A single figure is wanted: the count of lines below containing the string "建议字体微软雅黑".

Task data section start

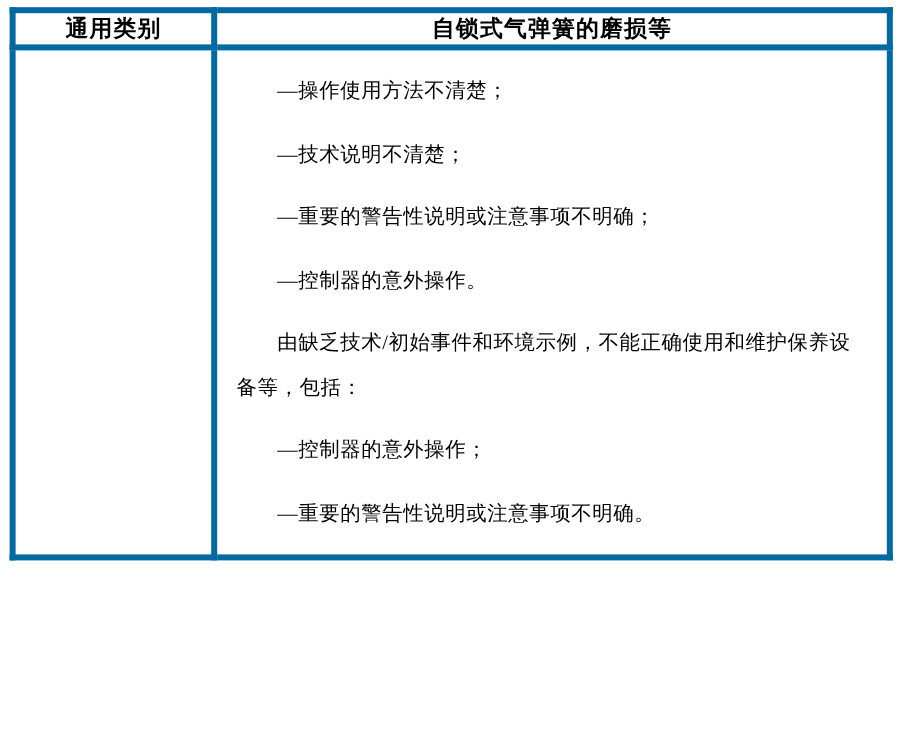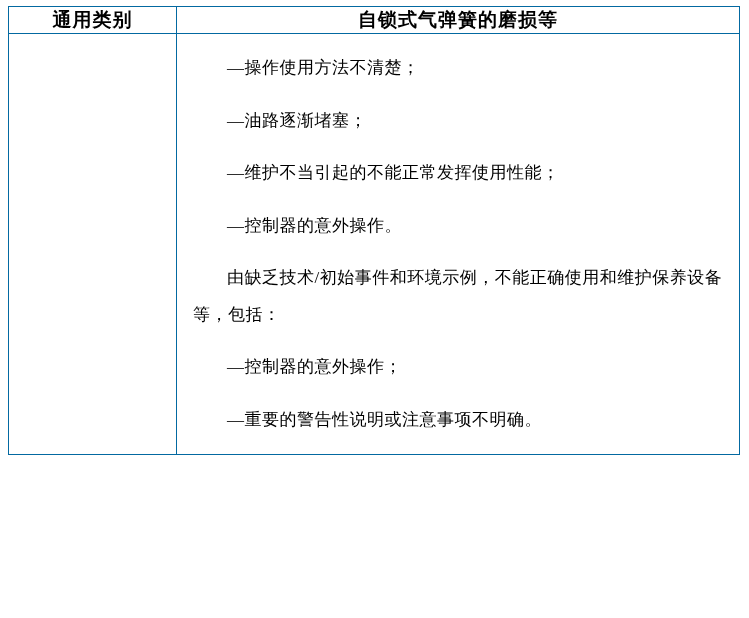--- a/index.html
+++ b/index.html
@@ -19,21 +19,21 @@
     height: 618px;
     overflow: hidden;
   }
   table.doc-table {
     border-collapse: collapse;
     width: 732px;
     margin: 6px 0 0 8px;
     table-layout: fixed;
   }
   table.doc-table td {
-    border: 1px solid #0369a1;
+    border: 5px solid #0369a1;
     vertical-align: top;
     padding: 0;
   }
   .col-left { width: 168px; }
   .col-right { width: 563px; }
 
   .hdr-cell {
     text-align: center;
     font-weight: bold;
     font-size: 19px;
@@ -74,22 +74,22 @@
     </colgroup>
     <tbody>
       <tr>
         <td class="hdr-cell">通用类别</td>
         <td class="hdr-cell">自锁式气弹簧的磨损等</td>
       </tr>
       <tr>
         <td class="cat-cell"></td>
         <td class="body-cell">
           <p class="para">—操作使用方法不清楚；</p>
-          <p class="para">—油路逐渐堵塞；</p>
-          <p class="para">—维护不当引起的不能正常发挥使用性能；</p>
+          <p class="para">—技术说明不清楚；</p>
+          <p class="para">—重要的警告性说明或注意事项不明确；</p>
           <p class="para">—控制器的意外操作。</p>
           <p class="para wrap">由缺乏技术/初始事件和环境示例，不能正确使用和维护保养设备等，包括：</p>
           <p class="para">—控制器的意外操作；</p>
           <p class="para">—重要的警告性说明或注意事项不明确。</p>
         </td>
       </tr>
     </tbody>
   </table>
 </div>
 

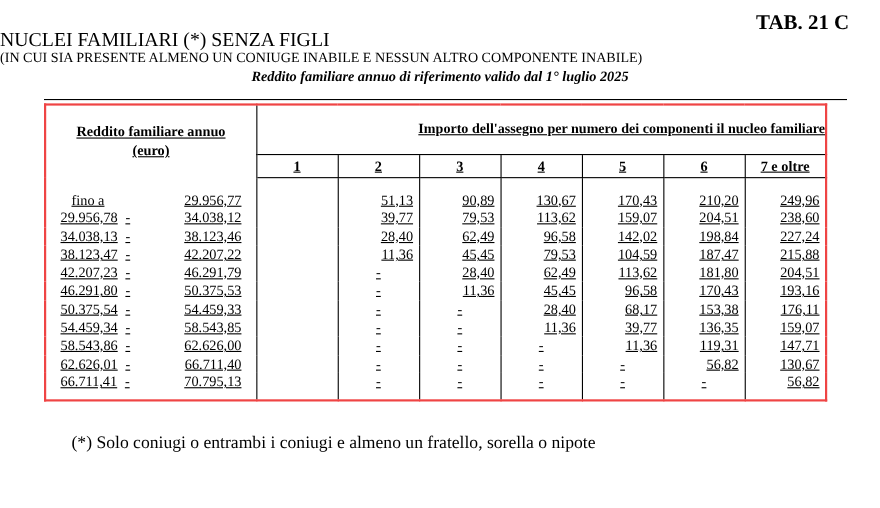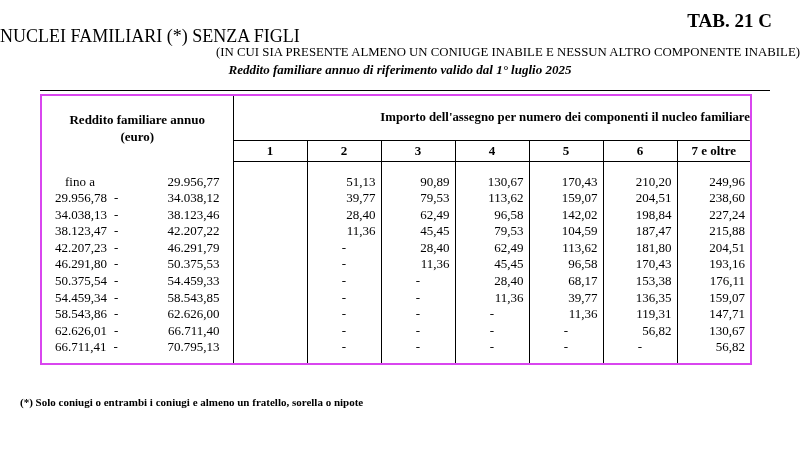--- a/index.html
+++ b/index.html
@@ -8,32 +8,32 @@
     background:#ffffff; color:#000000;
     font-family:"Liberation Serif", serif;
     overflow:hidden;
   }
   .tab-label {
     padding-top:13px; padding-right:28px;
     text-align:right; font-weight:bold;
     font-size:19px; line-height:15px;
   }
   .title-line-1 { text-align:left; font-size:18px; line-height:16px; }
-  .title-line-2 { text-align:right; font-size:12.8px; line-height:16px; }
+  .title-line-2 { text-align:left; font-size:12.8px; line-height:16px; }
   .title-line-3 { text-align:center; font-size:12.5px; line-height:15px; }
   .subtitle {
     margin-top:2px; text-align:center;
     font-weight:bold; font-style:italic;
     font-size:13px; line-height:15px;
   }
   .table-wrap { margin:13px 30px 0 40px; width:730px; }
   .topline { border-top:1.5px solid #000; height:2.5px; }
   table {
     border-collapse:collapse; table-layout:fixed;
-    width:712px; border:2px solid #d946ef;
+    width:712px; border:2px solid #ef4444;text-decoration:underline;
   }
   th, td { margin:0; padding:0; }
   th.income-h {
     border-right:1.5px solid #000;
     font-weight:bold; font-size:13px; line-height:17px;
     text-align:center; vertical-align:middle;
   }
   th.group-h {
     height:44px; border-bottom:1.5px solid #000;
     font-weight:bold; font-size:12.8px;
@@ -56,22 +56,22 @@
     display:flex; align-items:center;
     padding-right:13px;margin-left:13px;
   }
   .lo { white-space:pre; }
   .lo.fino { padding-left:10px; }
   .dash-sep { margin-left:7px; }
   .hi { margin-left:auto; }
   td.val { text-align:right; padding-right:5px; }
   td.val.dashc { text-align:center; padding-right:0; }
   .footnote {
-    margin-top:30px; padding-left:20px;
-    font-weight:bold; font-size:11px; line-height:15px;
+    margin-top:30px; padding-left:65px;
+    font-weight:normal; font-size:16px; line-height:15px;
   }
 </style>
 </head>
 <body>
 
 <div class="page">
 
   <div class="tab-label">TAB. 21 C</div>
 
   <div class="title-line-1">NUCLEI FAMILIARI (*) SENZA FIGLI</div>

Task data section end
Task data section start

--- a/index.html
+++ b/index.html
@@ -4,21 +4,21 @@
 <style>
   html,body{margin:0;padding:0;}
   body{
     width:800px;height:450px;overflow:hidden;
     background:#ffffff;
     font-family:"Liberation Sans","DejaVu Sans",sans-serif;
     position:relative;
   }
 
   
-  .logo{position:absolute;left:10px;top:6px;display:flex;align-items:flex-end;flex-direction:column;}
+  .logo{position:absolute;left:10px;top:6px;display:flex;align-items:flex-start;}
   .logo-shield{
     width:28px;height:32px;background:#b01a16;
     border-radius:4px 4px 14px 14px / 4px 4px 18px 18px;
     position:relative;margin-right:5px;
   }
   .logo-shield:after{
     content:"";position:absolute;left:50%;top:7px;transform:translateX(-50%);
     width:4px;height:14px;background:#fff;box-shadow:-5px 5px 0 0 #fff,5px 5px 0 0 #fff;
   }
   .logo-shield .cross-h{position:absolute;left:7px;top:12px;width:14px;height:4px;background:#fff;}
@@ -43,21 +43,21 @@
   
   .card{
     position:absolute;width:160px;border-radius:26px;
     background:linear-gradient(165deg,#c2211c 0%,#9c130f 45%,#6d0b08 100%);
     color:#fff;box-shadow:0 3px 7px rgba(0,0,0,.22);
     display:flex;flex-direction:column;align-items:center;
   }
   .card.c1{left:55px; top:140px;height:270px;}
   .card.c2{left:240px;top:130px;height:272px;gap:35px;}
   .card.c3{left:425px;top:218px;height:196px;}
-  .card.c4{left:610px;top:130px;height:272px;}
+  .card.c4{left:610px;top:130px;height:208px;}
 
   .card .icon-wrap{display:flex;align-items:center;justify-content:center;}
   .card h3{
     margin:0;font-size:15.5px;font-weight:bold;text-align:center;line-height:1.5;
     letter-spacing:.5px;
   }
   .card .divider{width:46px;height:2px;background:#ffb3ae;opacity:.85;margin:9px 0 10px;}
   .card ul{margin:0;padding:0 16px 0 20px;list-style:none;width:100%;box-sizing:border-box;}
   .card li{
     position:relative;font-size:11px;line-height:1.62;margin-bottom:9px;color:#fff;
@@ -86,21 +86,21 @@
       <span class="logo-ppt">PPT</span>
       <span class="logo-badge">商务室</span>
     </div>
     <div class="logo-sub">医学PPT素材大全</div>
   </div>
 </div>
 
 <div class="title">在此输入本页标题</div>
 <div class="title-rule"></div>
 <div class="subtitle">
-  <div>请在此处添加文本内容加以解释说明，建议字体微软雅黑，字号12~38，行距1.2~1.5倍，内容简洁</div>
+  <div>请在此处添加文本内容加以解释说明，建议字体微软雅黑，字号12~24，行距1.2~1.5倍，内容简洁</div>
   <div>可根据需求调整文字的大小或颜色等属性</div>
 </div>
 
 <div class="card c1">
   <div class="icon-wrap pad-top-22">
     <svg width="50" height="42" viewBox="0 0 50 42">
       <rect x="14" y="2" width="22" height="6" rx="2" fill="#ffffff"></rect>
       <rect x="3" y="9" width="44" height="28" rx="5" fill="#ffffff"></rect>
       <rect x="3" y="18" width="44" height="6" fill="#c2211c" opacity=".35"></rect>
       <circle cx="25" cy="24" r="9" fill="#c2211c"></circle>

Task data section end
Task data section start

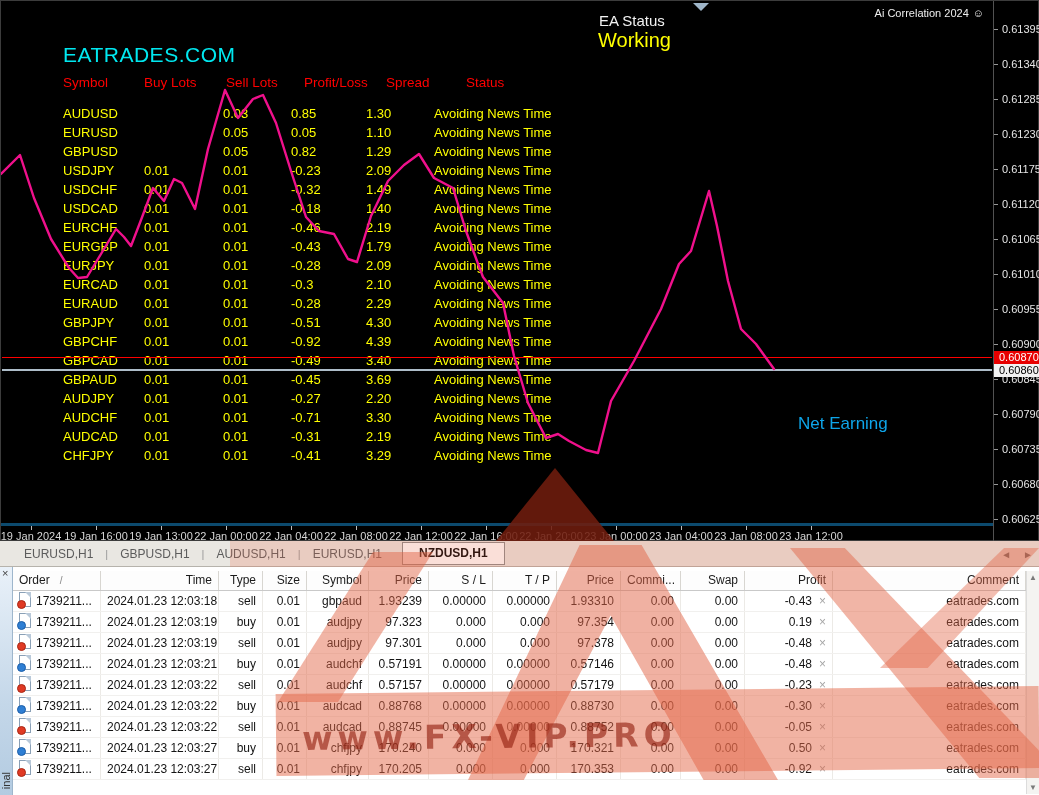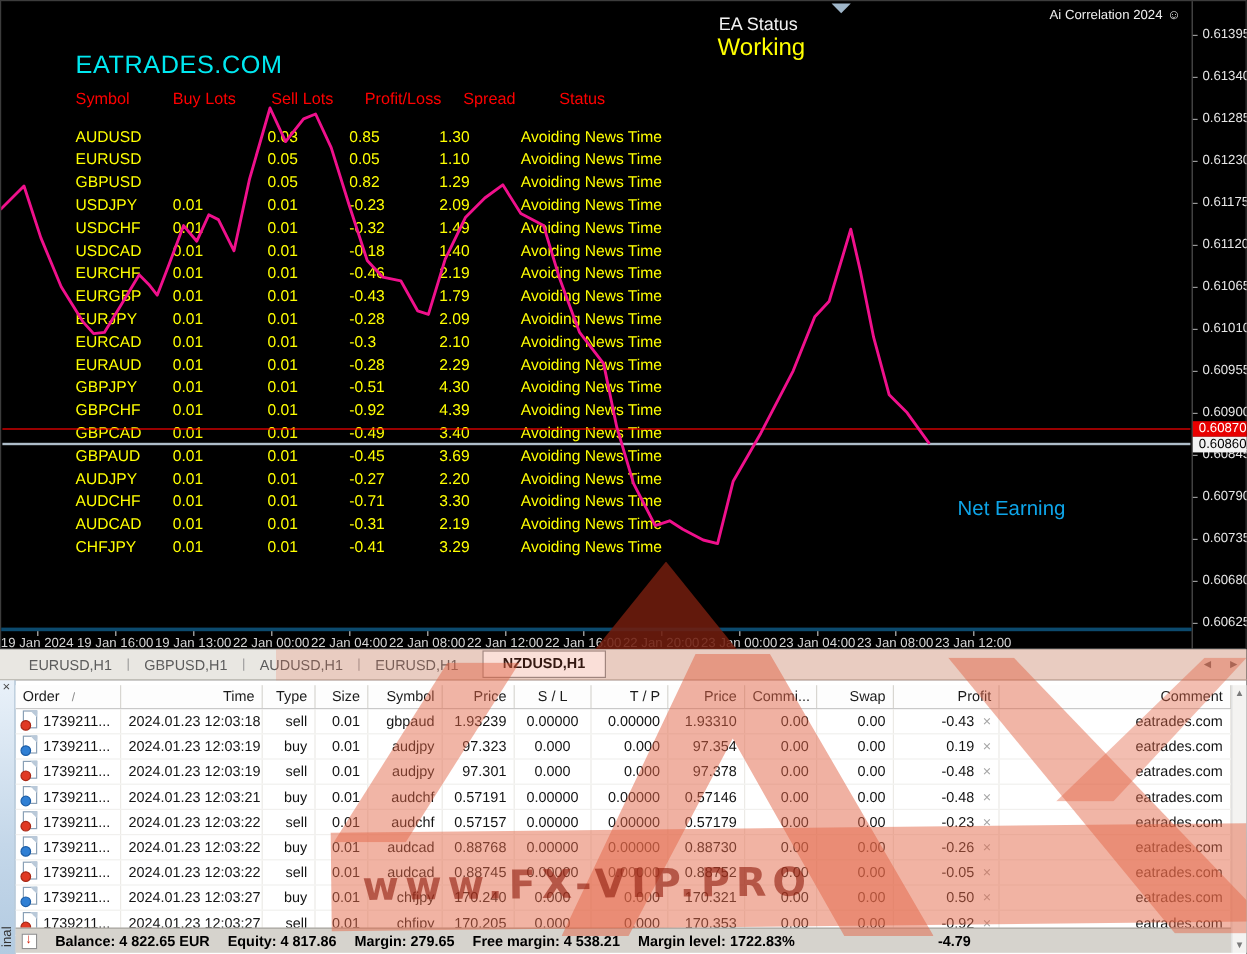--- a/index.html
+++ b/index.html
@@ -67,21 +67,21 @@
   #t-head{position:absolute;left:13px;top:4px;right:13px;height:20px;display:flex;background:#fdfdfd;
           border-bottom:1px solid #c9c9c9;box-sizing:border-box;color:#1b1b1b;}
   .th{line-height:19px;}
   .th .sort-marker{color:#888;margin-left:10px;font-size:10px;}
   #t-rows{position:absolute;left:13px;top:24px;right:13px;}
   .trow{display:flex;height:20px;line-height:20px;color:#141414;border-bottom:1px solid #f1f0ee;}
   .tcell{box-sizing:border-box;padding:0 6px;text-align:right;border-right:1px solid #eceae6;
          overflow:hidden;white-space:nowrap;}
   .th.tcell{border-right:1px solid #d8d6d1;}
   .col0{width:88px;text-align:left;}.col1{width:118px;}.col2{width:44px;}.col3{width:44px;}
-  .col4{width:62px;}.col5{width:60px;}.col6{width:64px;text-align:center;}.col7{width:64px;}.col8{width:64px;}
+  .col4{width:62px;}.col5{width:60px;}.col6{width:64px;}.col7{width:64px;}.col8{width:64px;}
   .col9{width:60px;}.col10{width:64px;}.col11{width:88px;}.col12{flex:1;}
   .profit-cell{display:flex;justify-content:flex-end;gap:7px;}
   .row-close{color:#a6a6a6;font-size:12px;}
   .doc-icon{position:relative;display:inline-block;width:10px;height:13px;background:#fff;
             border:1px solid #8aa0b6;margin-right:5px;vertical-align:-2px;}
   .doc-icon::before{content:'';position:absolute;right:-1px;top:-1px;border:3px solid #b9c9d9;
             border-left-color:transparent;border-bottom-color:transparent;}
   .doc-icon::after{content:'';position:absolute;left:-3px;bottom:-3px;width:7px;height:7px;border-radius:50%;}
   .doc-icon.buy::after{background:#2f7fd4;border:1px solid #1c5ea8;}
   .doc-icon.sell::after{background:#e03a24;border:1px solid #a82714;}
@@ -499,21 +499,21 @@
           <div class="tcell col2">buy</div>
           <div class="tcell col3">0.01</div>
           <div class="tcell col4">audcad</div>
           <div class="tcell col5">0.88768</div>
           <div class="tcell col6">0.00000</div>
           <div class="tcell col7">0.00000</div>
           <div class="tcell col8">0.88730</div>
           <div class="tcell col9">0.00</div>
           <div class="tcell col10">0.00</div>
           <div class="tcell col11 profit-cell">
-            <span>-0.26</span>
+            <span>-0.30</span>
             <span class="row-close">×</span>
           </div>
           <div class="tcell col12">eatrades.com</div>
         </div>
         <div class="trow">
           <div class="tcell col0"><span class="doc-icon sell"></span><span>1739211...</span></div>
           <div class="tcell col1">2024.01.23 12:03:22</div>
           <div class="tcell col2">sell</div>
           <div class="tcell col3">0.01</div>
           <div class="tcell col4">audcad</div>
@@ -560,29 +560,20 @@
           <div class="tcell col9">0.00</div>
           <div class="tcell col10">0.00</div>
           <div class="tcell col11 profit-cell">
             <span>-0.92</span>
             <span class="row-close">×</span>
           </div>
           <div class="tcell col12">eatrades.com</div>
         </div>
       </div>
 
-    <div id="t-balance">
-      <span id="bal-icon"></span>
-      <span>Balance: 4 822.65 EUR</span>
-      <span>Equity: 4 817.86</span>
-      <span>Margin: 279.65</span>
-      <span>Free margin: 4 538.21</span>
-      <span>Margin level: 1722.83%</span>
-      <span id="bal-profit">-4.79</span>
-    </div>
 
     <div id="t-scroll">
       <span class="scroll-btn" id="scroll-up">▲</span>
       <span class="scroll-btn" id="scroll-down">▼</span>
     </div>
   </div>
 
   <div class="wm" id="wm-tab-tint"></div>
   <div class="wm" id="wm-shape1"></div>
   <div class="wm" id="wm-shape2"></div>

Task data section end

| Worked solution |
2